*** Data for analysis Section Begins ***
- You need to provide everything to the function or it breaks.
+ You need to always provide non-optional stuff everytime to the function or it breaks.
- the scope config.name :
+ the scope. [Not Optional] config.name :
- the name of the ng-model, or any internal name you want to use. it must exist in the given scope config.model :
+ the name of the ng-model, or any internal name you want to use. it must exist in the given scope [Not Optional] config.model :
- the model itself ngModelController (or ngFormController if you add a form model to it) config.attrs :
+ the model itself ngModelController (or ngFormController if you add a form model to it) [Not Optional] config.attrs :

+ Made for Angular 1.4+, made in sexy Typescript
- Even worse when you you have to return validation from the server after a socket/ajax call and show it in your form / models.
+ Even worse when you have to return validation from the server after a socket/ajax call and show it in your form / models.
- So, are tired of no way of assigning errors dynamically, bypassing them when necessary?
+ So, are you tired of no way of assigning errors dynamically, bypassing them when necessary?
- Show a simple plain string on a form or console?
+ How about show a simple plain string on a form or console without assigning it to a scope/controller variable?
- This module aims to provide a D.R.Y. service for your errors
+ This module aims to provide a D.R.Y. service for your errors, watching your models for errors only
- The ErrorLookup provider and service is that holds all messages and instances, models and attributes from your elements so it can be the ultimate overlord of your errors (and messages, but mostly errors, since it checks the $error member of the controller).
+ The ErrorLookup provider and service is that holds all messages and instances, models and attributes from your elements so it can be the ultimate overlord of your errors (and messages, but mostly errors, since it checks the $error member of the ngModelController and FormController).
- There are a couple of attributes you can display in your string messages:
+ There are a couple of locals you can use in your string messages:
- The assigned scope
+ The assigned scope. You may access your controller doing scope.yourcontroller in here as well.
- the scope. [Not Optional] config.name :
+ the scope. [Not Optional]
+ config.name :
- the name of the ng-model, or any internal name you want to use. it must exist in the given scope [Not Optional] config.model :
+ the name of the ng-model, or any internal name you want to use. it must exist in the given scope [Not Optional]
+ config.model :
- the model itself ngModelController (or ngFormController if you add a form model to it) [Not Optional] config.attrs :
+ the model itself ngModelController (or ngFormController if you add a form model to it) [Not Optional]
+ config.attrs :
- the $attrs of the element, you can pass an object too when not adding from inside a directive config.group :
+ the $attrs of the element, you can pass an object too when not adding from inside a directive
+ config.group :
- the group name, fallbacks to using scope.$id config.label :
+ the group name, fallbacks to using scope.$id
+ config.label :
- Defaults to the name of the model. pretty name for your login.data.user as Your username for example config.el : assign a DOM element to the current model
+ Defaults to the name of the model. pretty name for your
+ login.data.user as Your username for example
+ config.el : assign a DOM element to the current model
*** Data for analysis Section Ends ***
* **What the task requires**
Every record above is to be copied exactly.

* **Response to the task**
- You need to provide everything to the function or it breaks.
+ You need to always provide non-optional stuff everytime to the function or it breaks.
- the scope config.name :
+ the scope. [Not Optional] config.name :
- the name of the ng-model, or any internal name you want to use. it must exist in the given scope config.model :
+ the name of the ng-model, or any internal name you want to use. it must exist in the given scope [Not Optional] config.model :
- the model itself ngModelController (or ngFormController if you add a form model to it) config.attrs :
+ the model itself ngModelController (or ngFormController if you add a form model to it) [Not Optional] config.attrs :

+ Made for Angular 1.4+, made in sexy Typescript
- Even worse when you you have to return validation from the server after a socket/ajax call and show it in your form / models.
+ Even worse when you have to return validation from the server after a socket/ajax call and show it in your form / models.
- So, are tired of no way of assigning errors dynamically, bypassing them when necessary?
+ So, are you tired of no way of assigning errors dynamically, bypassing them when necessary?
- Show a simple plain string on a form or console?
+ How about show a simple plain string on a form or console without assigning it to a scope/controller variable?
- This module aims to provide a D.R.Y. service for your errors
+ This module aims to provide a D.R.Y. service for your errors, watching your models for errors only
- The ErrorLookup provider and service is that holds all messages and instances, models and attributes from your elements so it can be the ultimate overlord of your errors (and messages, but mostly errors, since it checks the $error member of the controller).
+ The ErrorLookup provider and service is that holds all messages and instances, models and attributes from your elements so it can be the ultimate overlord of your errors (and messages, but mostly errors, since it checks the $error member of the ngModelController and FormController).
- There are a couple of attributes you can display in your string messages:
+ There are a couple of locals you can use in your string messages:
- The assigned scope
+ The assigned scope. You may access your controller doing scope.yourcontroller in here as well.
- the scope. [Not Optional] config.name :
+ the scope. [Not Optional]
+ config.name :
- the name of the ng-model, or any internal name you want to use. it must exist in the given scope [Not Optional] config.model :
+ the name of the ng-model, or any internal name you want to use. it must exist in the given scope [Not Optional]
+ config.model :
- the model itself ngModelController (or ngFormController if you add a form model to it) [Not Optional] config.attrs :
+ the model itself ngModelController (or ngFormController if you add a form model to it) [Not Optional]
+ config.attrs :
- the $attrs of the element, you can pass an object too when not adding from inside a directive config.group :
+ the $attrs of the element, you can pass an object too when not adding from inside a directive
+ config.group :
- the group name, fallbacks to using scope.$id config.label :
+ the group name, fallbacks to using scope.$id
+ config.label :
- Defaults to the name of the model. pretty name for your login.data.user as Your username for example config.el : assign a DOM element to the current model
+ Defaults to the name of the model. pretty name for your
+ login.data.user as Your username for example
+ config.el : assign a DOM element to the current model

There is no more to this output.